The answer must be every line from the entries below that contains "Abigail".

Extracted data entries
= Beginning of Section =
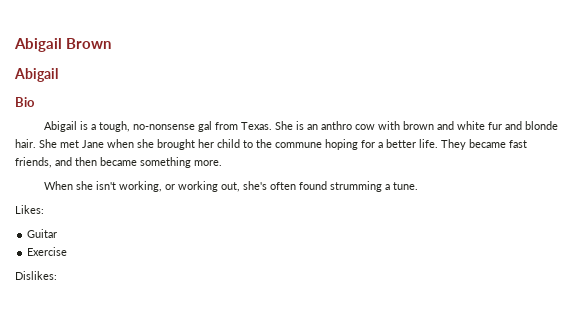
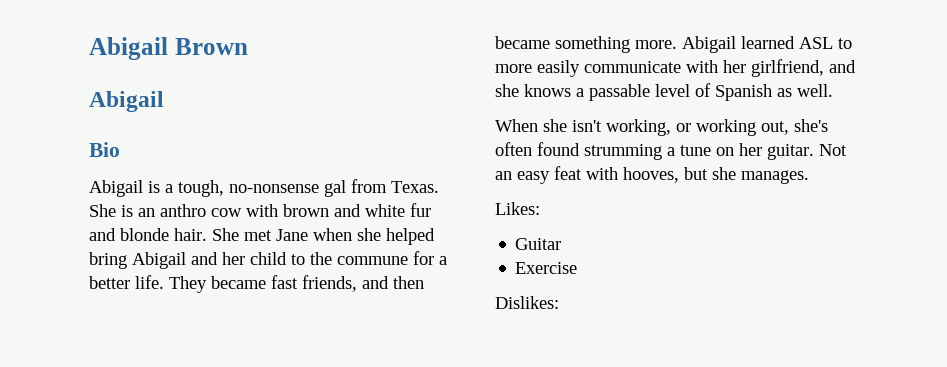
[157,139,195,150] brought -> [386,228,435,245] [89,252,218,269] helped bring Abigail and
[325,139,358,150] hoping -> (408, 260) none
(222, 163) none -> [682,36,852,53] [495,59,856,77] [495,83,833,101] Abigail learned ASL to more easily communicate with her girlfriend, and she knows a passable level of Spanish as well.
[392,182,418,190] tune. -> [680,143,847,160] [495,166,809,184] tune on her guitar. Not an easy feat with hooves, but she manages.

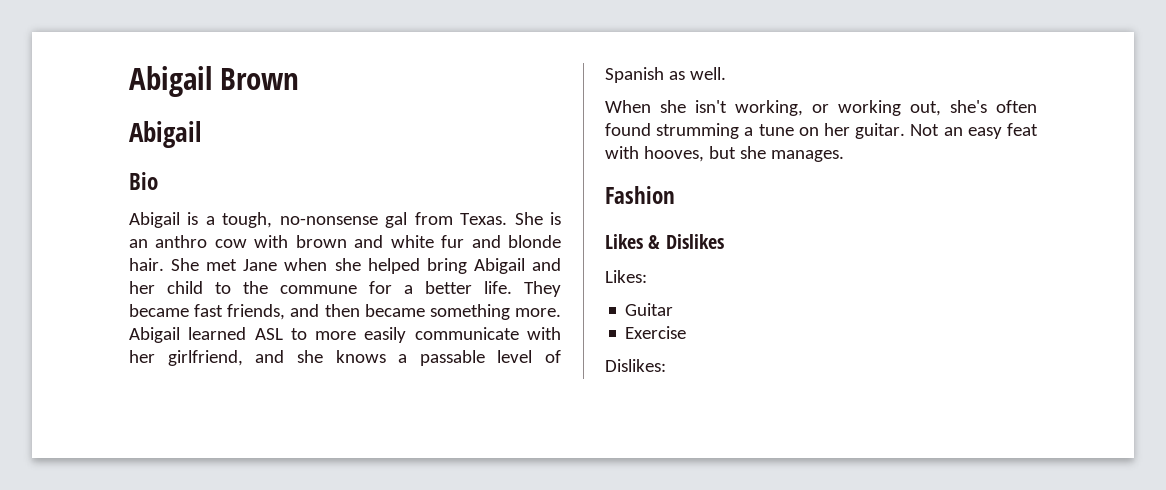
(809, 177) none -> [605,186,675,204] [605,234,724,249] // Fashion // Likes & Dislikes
= End of Section =
Answer to this exercise
[157,139,195,150] brought -> [386,228,435,245] [89,252,218,269] helped bring Abigail and
(222, 163) none -> [682,36,852,53] [495,59,856,77] [495,83,833,101] Abigail learned ASL to more easily communicate with her girlfriend, and she knows a passable level of Spanish as well.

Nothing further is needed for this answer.